NFS - Network File Systems

What are NFS?
NFS are essentially client server based file systems.

Example performance figures of a real life NFS from spec.org:
Sun ZFS storage 7320 Appliance (To be released in May)
-2 * storage controllers (general purpose computers)
- 2 * 10 Gb Ethernet adapters
- 8 * 512 GB SSD (used for read acceleration)
- 8 * 73 GB SSD ( used for write acceleration)
Each type of SSD is tuned to make either reading or writing more efficient.
- 136 * 300GB 15K rpm HDD

graphics1
Figure 1. NFS Architecture

Overall it has a 37TB capacity which is less than the sum of the space of the hard drives because there is inherent overhead in having to maintain a filesystem.
It actually has 32 file systems of ~1TB each which help improve its overall speed.
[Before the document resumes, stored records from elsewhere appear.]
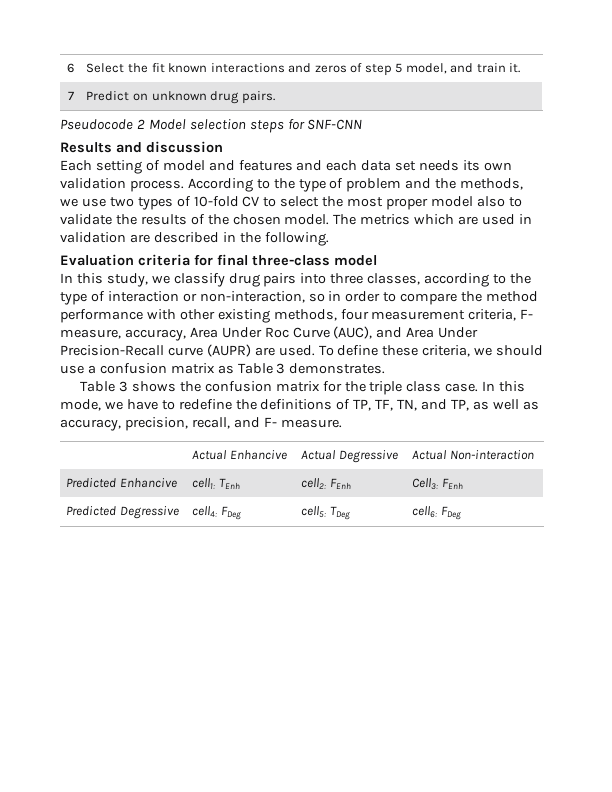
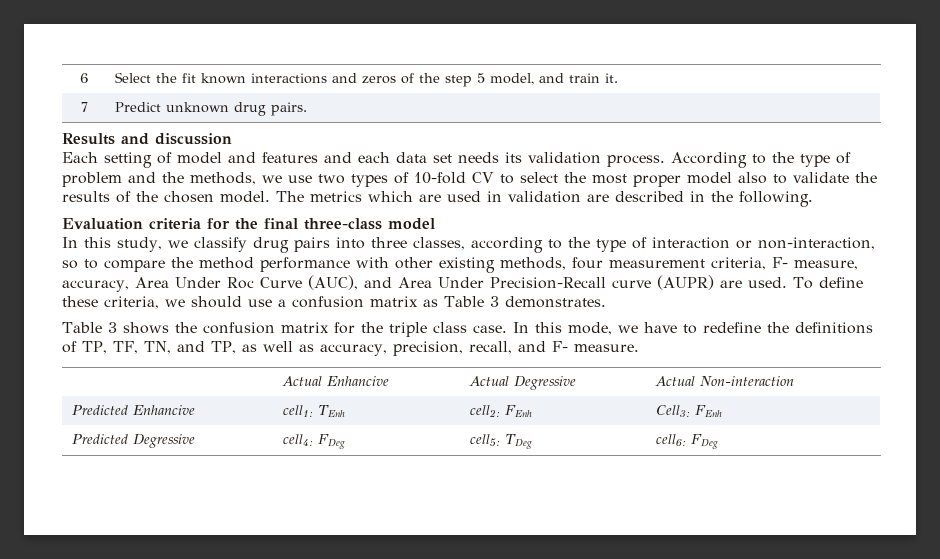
- 6 | Select the fit known interactions and zeros of step 5 model, and train it.
+ 6 | Select the fit known interactions and zeros of the step 5 model, and train it.
- 7 | Predict on unknown drug pairs.
+ 7 | Predict unknown drug pairs.
- Pseudocode 2 Model selection steps for SNF-CNN
- Each setting of model and features and each data set needs its own validation process.
+ Each setting of model and features and each data set needs its validation process.
- Evaluation criteria for final three-class model
+ Evaluation criteria for the final three-class model
- In this study, we classify drug pairs into three classes, according to the type of interaction or non-interaction, so in order to compare the method performance with other existing methods, four measurement criteria, F- measure, accuracy, Area Under Roc Curve (AUC), and Area Under Precision-Recall curve (AUPR) are used.
+ In this study, we classify drug pairs into three classes, according to the type of interaction or non-interaction, so to compare the method performance with other existing methods, four measurement criteria, F- measure, accuracy, Area Under Roc Curve (AUC), and Area Under Precision-Recall curve (AUPR) are used.

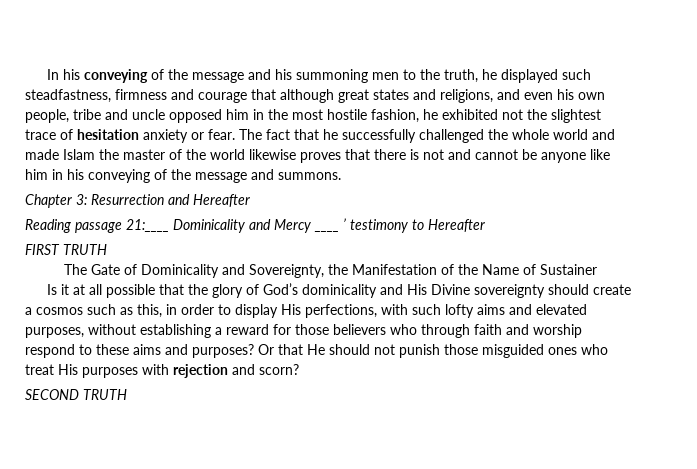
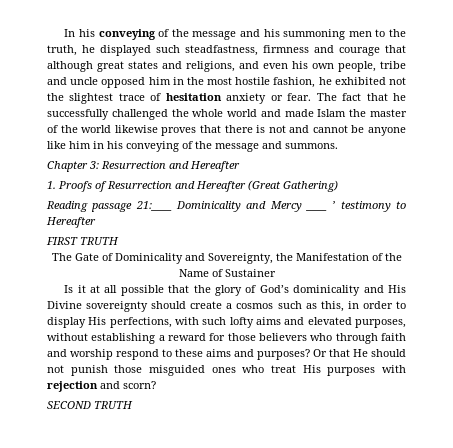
+ 1. Proofs of Resurrection and Hereafter (Great Gathering)

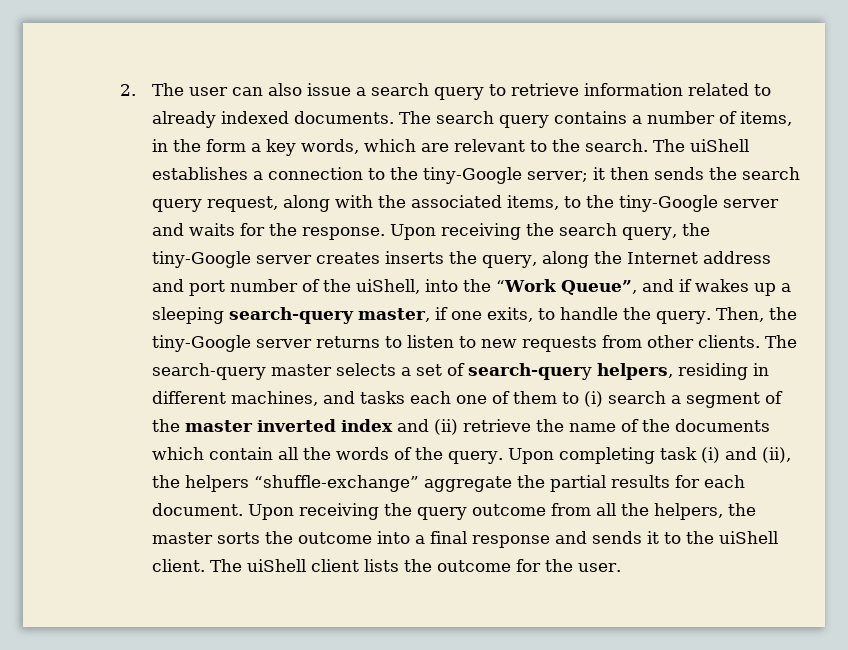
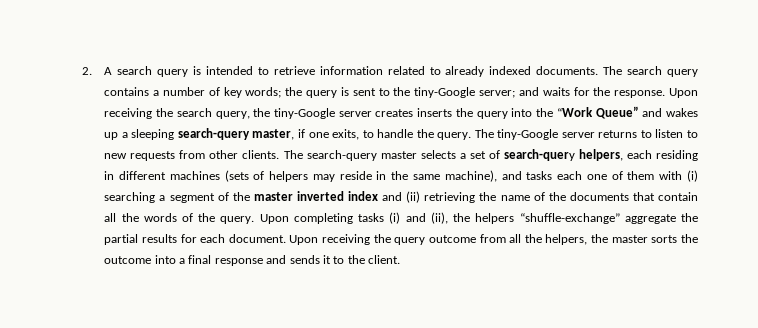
- 2. The user can also issue a search query to retrieve information related to already indexed documents.
+ 2. A search query is intended to retrieve information related to already indexed documents.
- The search query contains a number of items, in the form a key words, which are relevant to the search. The uiShell establishes a connection to the tiny-Google server; it then sends the search query request, along with the associated items, to the tiny-Google server and waits for the response.
+ The search query contains a number of key words; the query is sent to the tiny-Google server; and waits for the response.
- Upon receiving the search query, the tiny-Google server creates inserts the query, along the Internet address and port number of the uiShell, into the “Work Queue”, and if wakes up a sleeping search-query master, if one exits, to handle the query.
+ Upon receiving the search query, the tiny-Google server creates inserts the query into the “Work Queue” and wakes up a sleeping search-query master, if one exits, to handle the query.
- Then, the tiny-Google server returns to listen to new requests from other clients.
+ The tiny-Google server returns to listen to new requests from other clients.
- The search-query master selects a set of search-query helpers, residing in different machines, and tasks each one of them to (i) search a segment of the master inverted index and (ii) retrieve the name of the documents which contain all the words of the query.
+ The search-query master selects a set of search-query helpers, each residing in different machines (sets of helpers may reside in the same machine), and tasks each one of them with (i) searching a segment of the master inverted index and (ii) retrieving the name of the documents that contain all the words of the query.
- Upon completing task (i) and (ii), the helpers “shuffle-exchange” aggregate the partial results for each document.
+ Upon completing tasks (i) and (ii), the helpers “shuffle-exchange” aggregate the partial results for each document.
- Upon receiving the query outcome from all the helpers, the master sorts the outcome into a final response and sends it to the uiShell client. The uiShell client lists the outcome for the user.
+ Upon receiving the query outcome from all the helpers, the master sorts the outcome into a final response and sends it to the client.

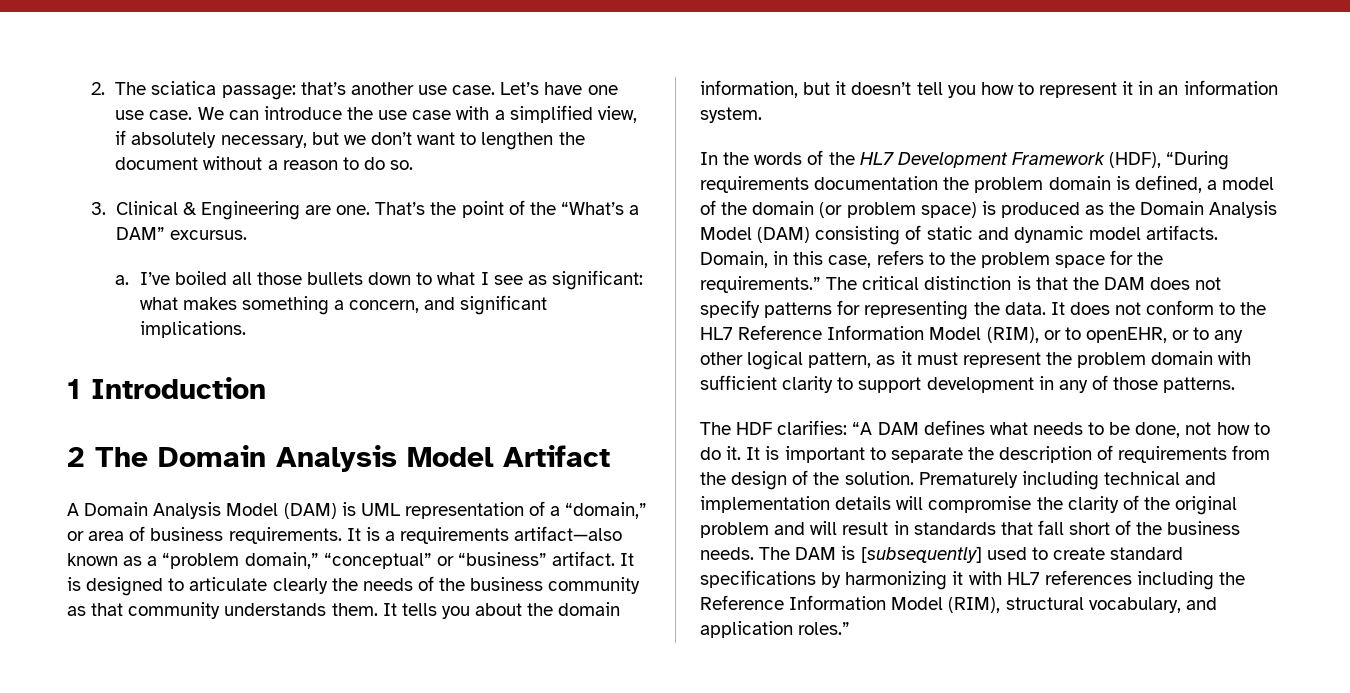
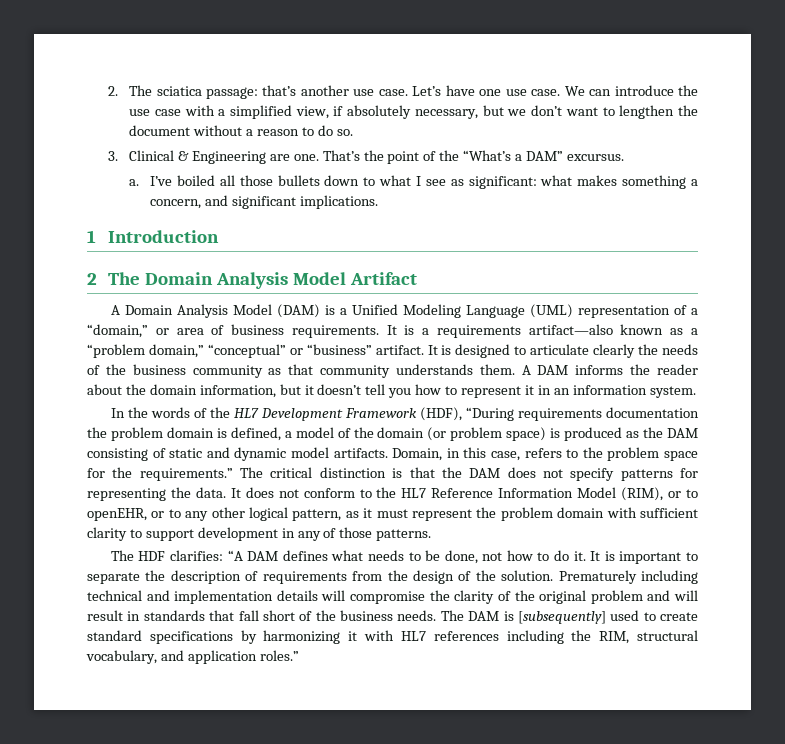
- A Domain Analysis Model (DAM) is UML representation of a “domain,” or area of business requirements.
+ A Domain Analysis Model (DAM) is a Unified Modeling Language (UML) representation of a “domain,” or area of business requirements.
- It tells you about the domain information, but it doesn’t tell you how to represent it in an information system.
+ A DAM informs the reader about the domain information, but it doesn’t tell you how to represent it in an information system.
- In the words of the HL7 Development Framework (HDF), “During requirements documentation the problem domain is defined, a model of the domain (or problem space) is produced as the Domain Analysis Model (DAM) consisting of static and dynamic model artifacts.
+ In the words of the HL7 Development Framework (HDF), “During requirements documentation the problem domain is defined, a model of the domain (or problem space) is produced as the DAM consisting of static and dynamic model artifacts.
- The DAM is [subsequently] used to create standard specifications by harmonizing it with HL7 references including the Reference Information Model (RIM), structural vocabulary, and application roles.”
+ The DAM is [subsequently] used to create standard specifications by harmonizing it with HL7 references including the RIM, structural vocabulary, and application roles.”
How does NFS compare to local disk performance?
8ms response time on local machine
1-3 ms response time using nfs

graphics2

NFS’s 3x speed increase over a local machine is due to the overhead of reading off an SSD and sending a packet over a network is much less than waiting for a disk arm to seek to the correct location of the disk and read the data off of it.

This example of an NFS is also extremely reliable. There are at least two of every component present in the system and thus there is no single point of failure in the system.
This is an important design property when it is desired to have a high level of reliability in a system.

This NFS emphasizes Redundancy and Performance.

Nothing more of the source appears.